= Beginning of Section =
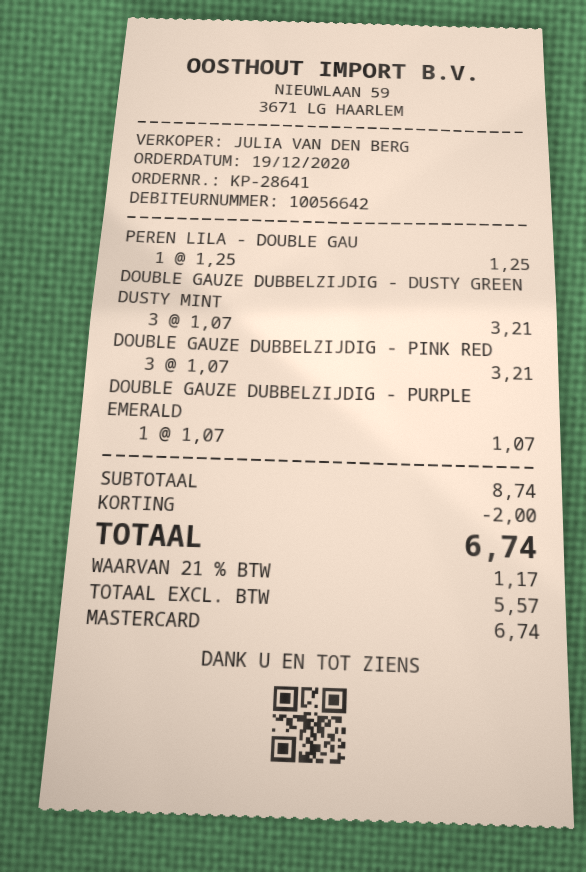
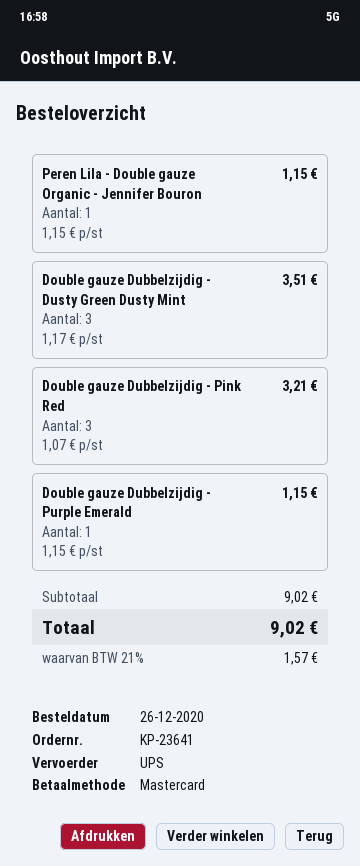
order number: KP-28641 -> KP-23641
order date: 2020-12-19 -> 2020-12-26
PEREN LILA - DOUBLE GAU: 1 x 1.25 = 1.25 -> 1 x 1.15 = 1.15
DOUBLE GAUZE DUBBELZIJDIG - DUSTY GREEN DUSTY MINT: 3 x 1.07 = 3.21 -> 3 x 1.17 = 3.51
DOUBLE GAUZE DUBBELZIJDIG - PURPLE EMERALD: 1 x 1.07 = 1.07 -> 1 x 1.15 = 1.15
subtotal: 8.74 -> 9.02
discount: 2.00 -> none
tax: 21% = 1.17 -> 21% = 1.57
total: 6.74 -> 9.02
= End of Section =
● YOUR TASK
When you reach the line that holds "DOUBLE GAUZE DUBBELZIJDIG - DUSTY", please copy it and every line after it through the end of the listing, exactly and with no other lines.

● EXERCISE SOLUTION
DOUBLE GAUZE DUBBELZIJDIG - DUSTY GREEN DUSTY MINT: 3 x 1.07 = 3.21 -> 3 x 1.17 = 3.51
DOUBLE GAUZE DUBBELZIJDIG - PURPLE EMERALD: 1 x 1.07 = 1.07 -> 1 x 1.15 = 1.15
subtotal: 8.74 -> 9.02
discount: 2.00 -> none
tax: 21% = 1.17 -> 21% = 1.57
total: 6.74 -> 9.02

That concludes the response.